• [Description of the task]: Take from the entries below the stretch from the line with "left: 30px ->" through the line with "top: 328px ->", and return it exactly, leaving the pictures out.

• [Provided entries]:
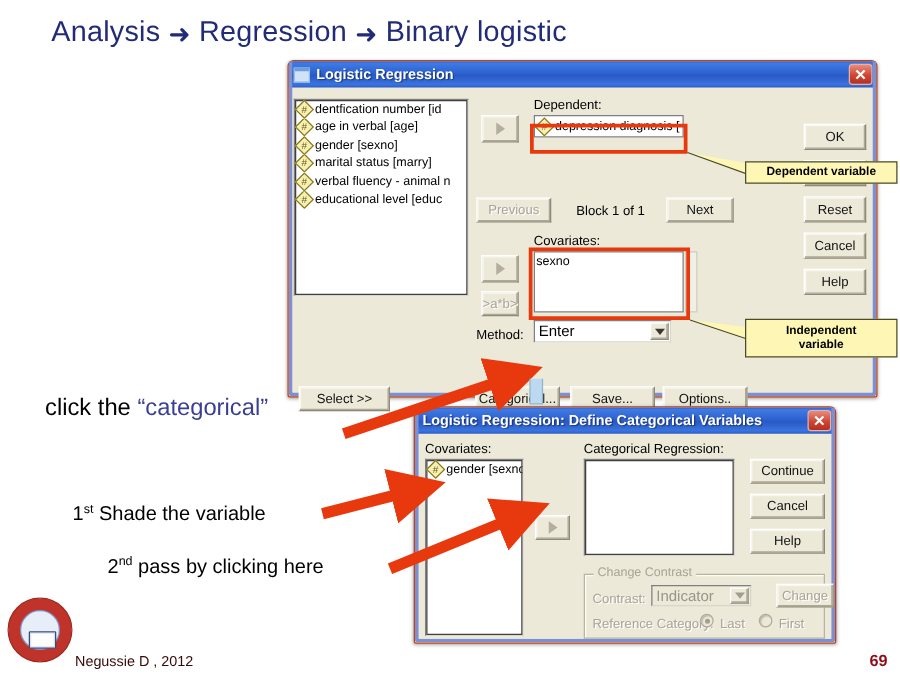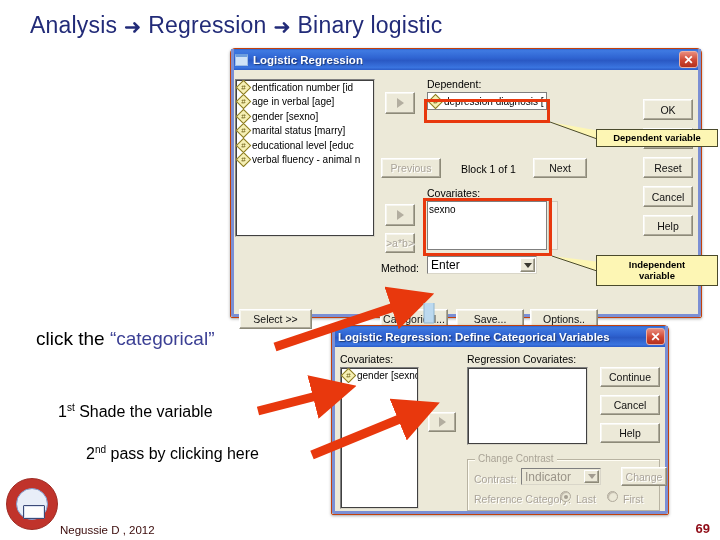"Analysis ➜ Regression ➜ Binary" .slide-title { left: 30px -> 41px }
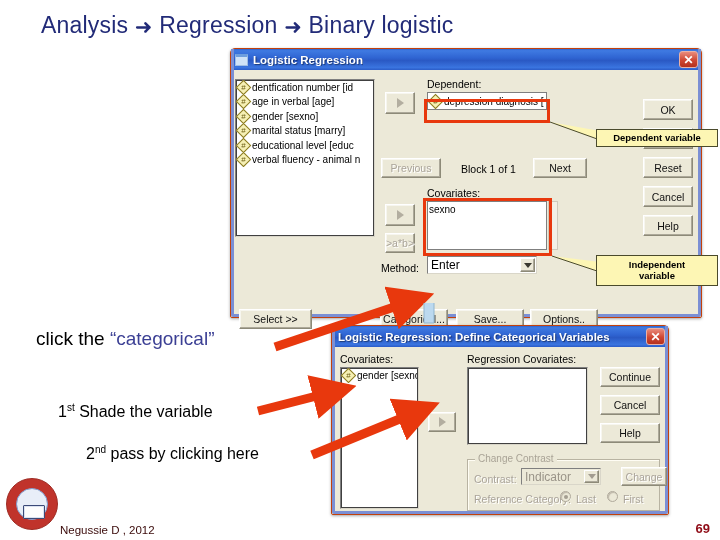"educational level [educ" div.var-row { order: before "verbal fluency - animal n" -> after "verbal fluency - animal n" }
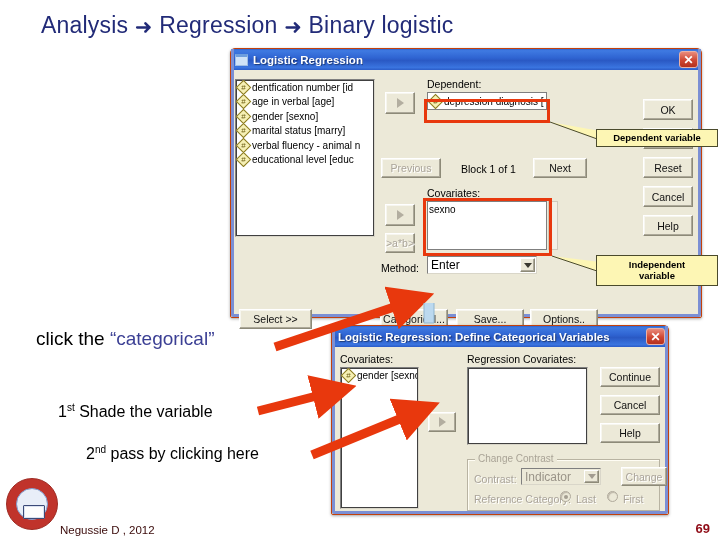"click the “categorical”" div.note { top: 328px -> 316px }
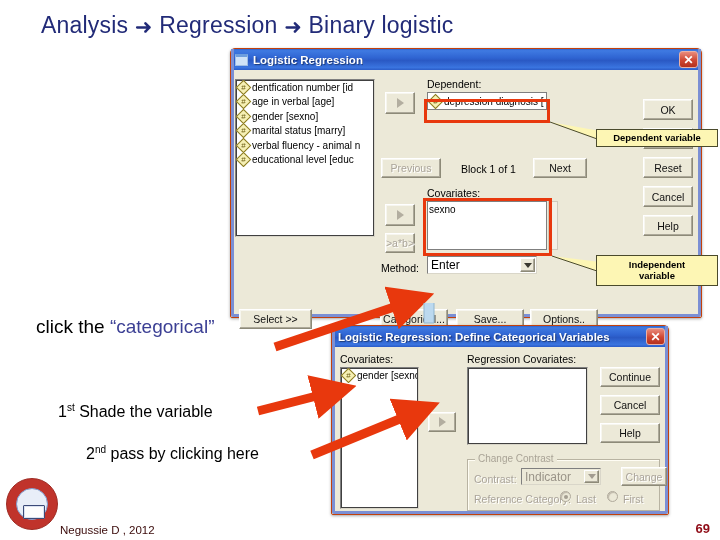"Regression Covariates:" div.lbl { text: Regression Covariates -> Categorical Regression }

* * *

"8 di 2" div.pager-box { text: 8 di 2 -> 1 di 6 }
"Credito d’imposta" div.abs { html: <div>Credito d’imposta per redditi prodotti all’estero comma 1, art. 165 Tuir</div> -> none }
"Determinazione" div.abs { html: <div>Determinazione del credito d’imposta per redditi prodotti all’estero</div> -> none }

• [Response below]:
"Analysis ➜ Regression ➜ Binary" .slide-title { left: 30px -> 41px }
"educational level [educ" div.var-row { order: before "verbal fluency - animal n" -> after "verbal fluency - animal n" }
"click the “categorical”" div.note { top: 328px -> 316px }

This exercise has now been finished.